━━━ Given data

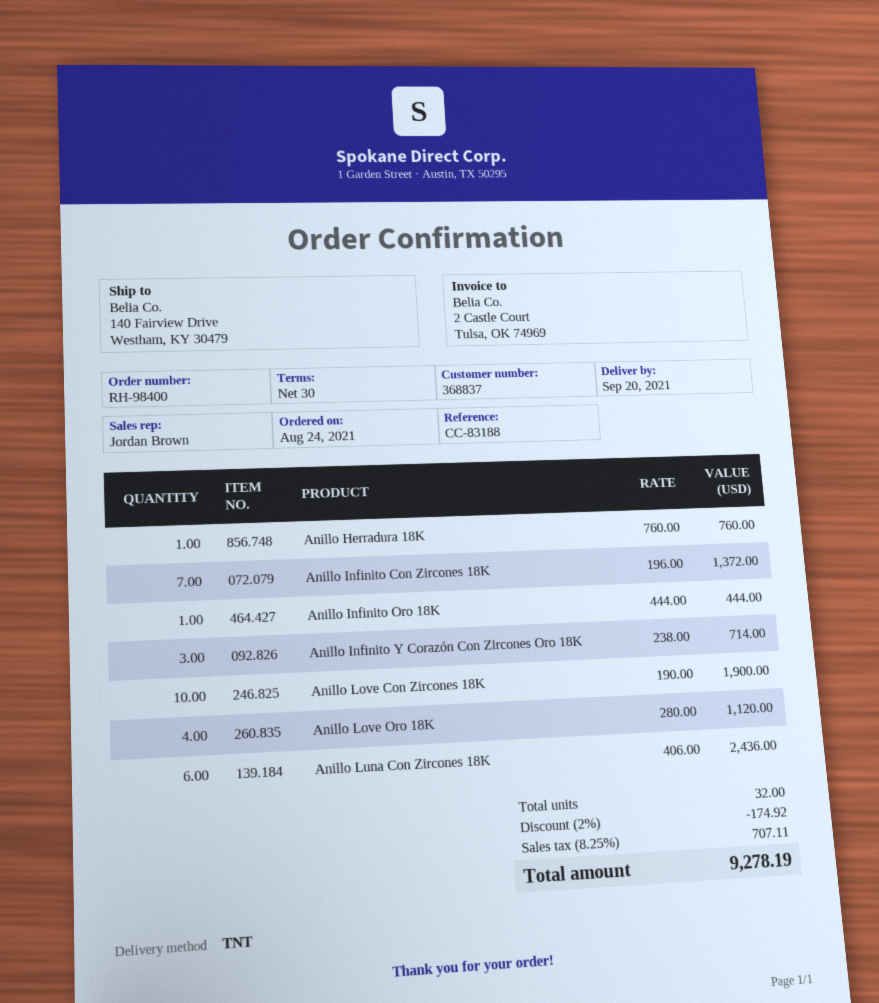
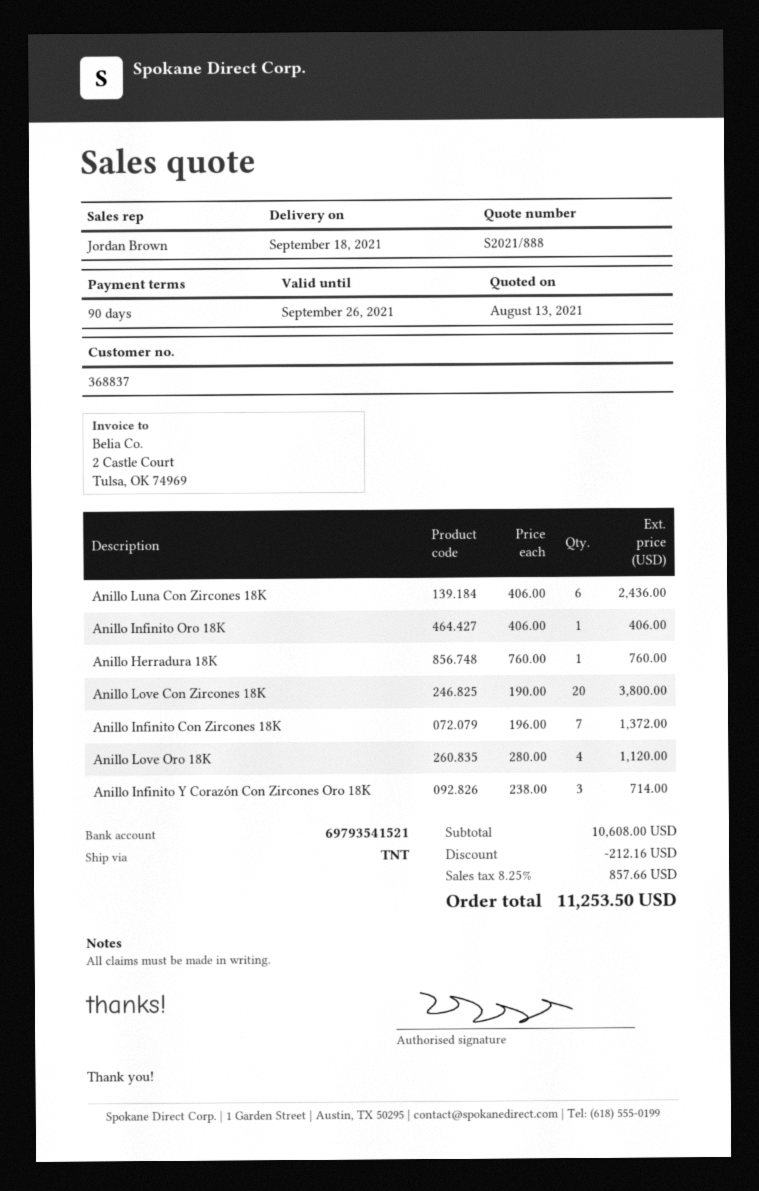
delivery date: 2021-09-20 -> 2021-09-18
payment terms: 30 days -> 90 days
Anillo Infinito Oro 18K: 1 x 444.00 = 444.00 -> 1 x 406.00 = 406.00
Anillo Love Con Zircones 18K: 10 x 190.00 = 1900.00 -> 20 x 190.00 = 3800.00
discount: 174.92 -> 212.16
tax: 8.25% = 707.11 -> 8.25% = 857.66
total: 9278.19 -> 11253.50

━━━━━━

What you are asked to do -
Transcribe all of the entries word for word, but skip any pictures they contain.

Finished task -
delivery date: 2021-09-20 -> 2021-09-18
payment terms: 30 days -> 90 days
Anillo Infinito Oro 18K: 1 x 444.00 = 444.00 -> 1 x 406.00 = 406.00
Anillo Love Con Zircones 18K: 10 x 190.00 = 1900.00 -> 20 x 190.00 = 3800.00
discount: 174.92 -> 212.16
tax: 8.25% = 707.11 -> 8.25% = 857.66
total: 9278.19 -> 11253.50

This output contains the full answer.